14. There remains the appeal itself on the question of interest. It was argued for the appellants that compound interest is not in itself unconscionable or improper. Reference was made to the decision of the Judicial Committee in Sunder Mull v. Satya Kinker Sahana 108 Ind. Cas. 337 : 7 Pat. 294 : 55 I.A. 85; A. I.R. 1928 P.C. 61 : 26 A.L.J. 364 : 27 L.W. 461 : (1928) M.W.N. 242 : 9 P.L.T. 203 : 54 M.L.J. 427 : 5 C.W.N. 400 : 47 C.L.J. 403 : 30 Bom. L.R. 793 : 32 C.W.N. 657; I.L.T. 40 Pat. 120 (P.C.) where Lord Sumner observed that there was no rule, when the terms of a loan were challenged, to lean to their reduction, or to presume that simple interest must always be judicially preferable to compound interest; and that compound interest was common and may often be necessary and proper in India under the circumstances of that country. But the question here is whether the plaintiffs have proved that it was necessary to borrow money at this rate. Some oral evidence was given that money was lent at Re. 1-8 to Rs. 2 per cent, per mensem and it was also stated by one of the witnesses that Bikoo had tried to get the loan from other money-lenders, but their terms were too high. As the learned Subordinate Judge has pointed out, no attempt was made to examine these money-lenders; and the documentary evidence in the case goes conclusively to show that money can be had at 15 per cent, per annum simple interest. A number of documents were produced by the defence showing that this was the rate charged by the Cooperative Society of Barb. In this state of the evidence the decision of the learned Subordinate Judge on this part of the case must be upheld. The appeal must, therefore, be dismissed with costs and the decision of the learned Subordinate Judge confirmed.

Fazl Ali, J.

15. The facts of the case are fully set out in the judgment of my learned brother and it is unnecessary to repeat them, I propose, however, to express my views shortly on the main points arising in the case.

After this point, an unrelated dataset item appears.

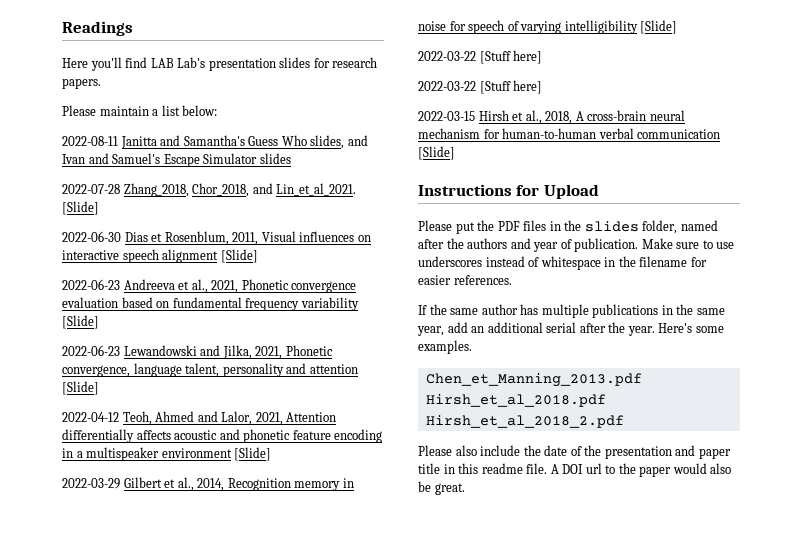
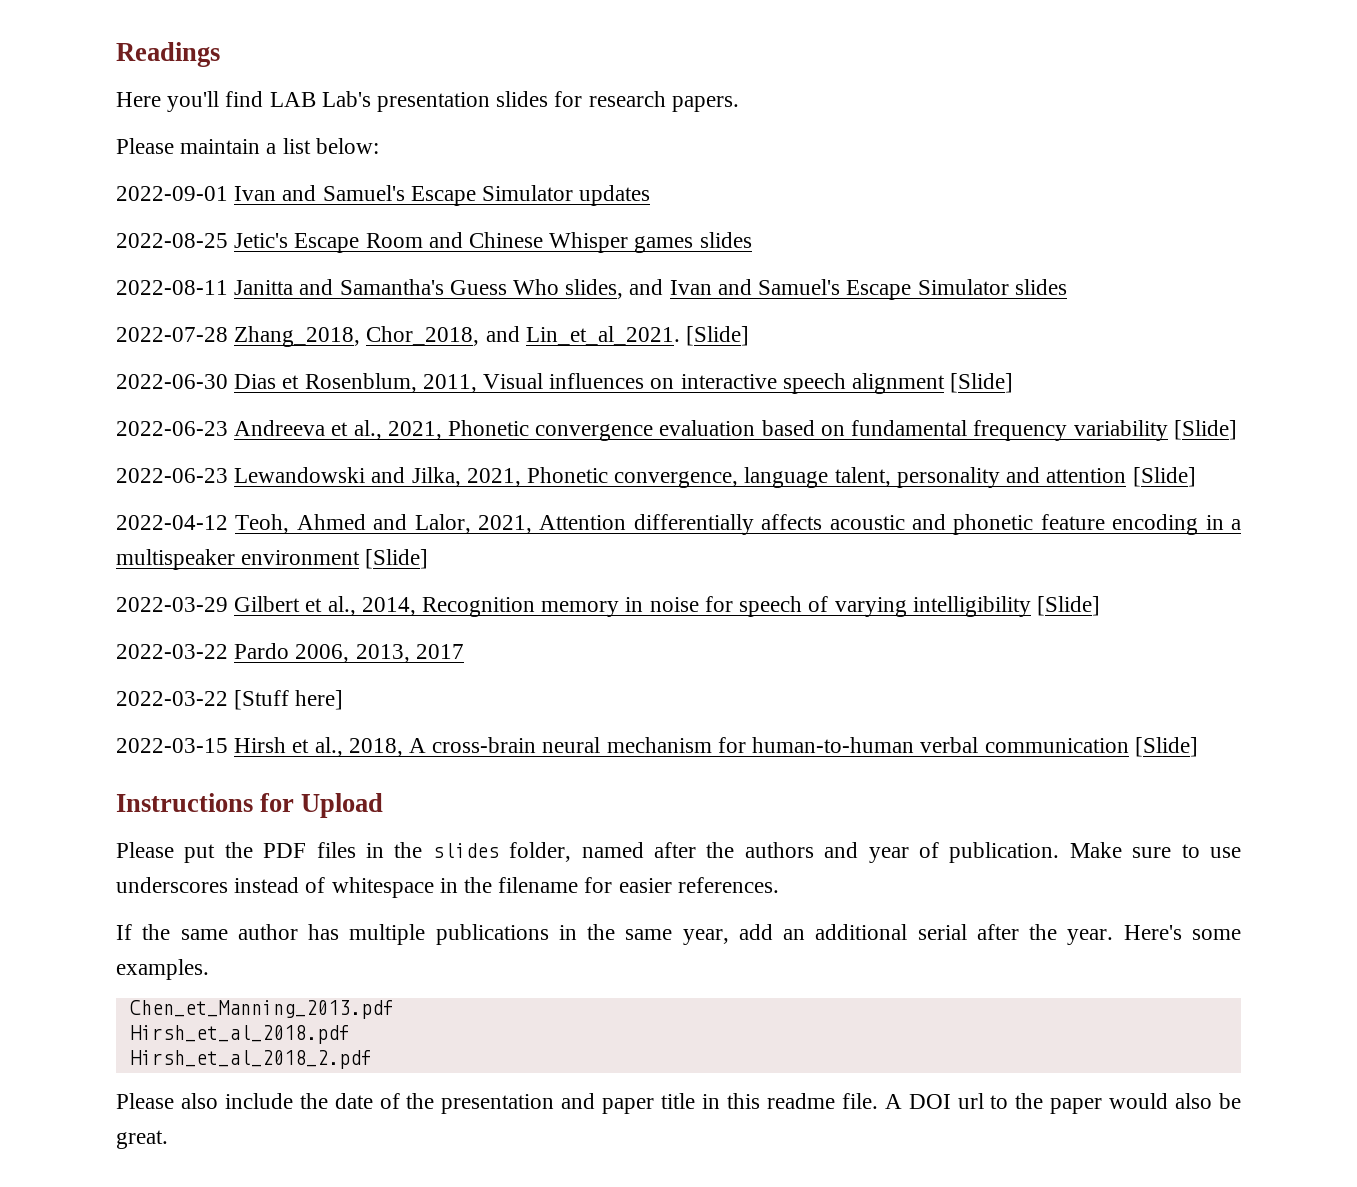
+ 2022-09-01 Ivan and Samuel's Escape Simulator updates
+ 2022-08-25 Jetic's Escape Room and Chinese Whisper games slides
  2022-03-29 Gilbert et al., 2014, Recognition memory in noise for speech of varying intelligibility [Slide]
- 2022-03-22 [Stuff here]
+ 2022-03-22 Pardo 2006, 2013, 2017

16. The first question is whether the mortgage bond in question was executed to pay off an antecedent debt. Mr. Khurshaid Husnain appearing for the appellants contends that it is so. It is pointed out by him that on 9th of February, 1911, Sohan Mahto had executed a sale-deed in favour of Biku and Phagu for a sum of Rs. 16,000 out of which Rs. 4,000 had to be paid by borrowing from Jangli Mia on the 12th of February, 1911. It is, therefore, argued that on the 9th of February, 1911, Biku and Phagu had made themselves liable to their vendor for a sum of Rs. 4,000, the balance of consideration money, which remained unpaid, and this constituted the antecedent debt which was paid off by executing the mortgage bond of the 12th February. Now, this is an ingenious argument, but it does not derive any support either from the authorities which have defined and explained what an antecedent debt is, nor by the evidence adduced on behalf of the appellants themselves. The term "antecedent debt" has been explained by the Privy Council in the case of Chet Ram v. Ram Singh 67 Ind. Cas. 569: 44 A. 368 : 49 I.A. 228 : 3 P.L.T. 363 : 31 M.L.T. 50 : 43 M.L.J. 98 : 16 L.W. 89 : (1922) M.W.N. 455 : 4 U.P.L.R. (P.C.) 64 : 3 P.L.R. 1922; A.I.R. 1922 P.C. 247 : 24 Bom. L.R. 1231 : 27 C.W.N. 150 : 21 A.L.J. 114 : 37 C.L.J. 79 (P.C.) thus:

As to the matter of the antecedency of debts, it is clear beyond question that the antecedency is antecedency to the mortgage itself. And it is more than that--it is disconnexion with the mortgage in fact as well as in time. In another way can the law of Indian joint family property protect itself against being undermined.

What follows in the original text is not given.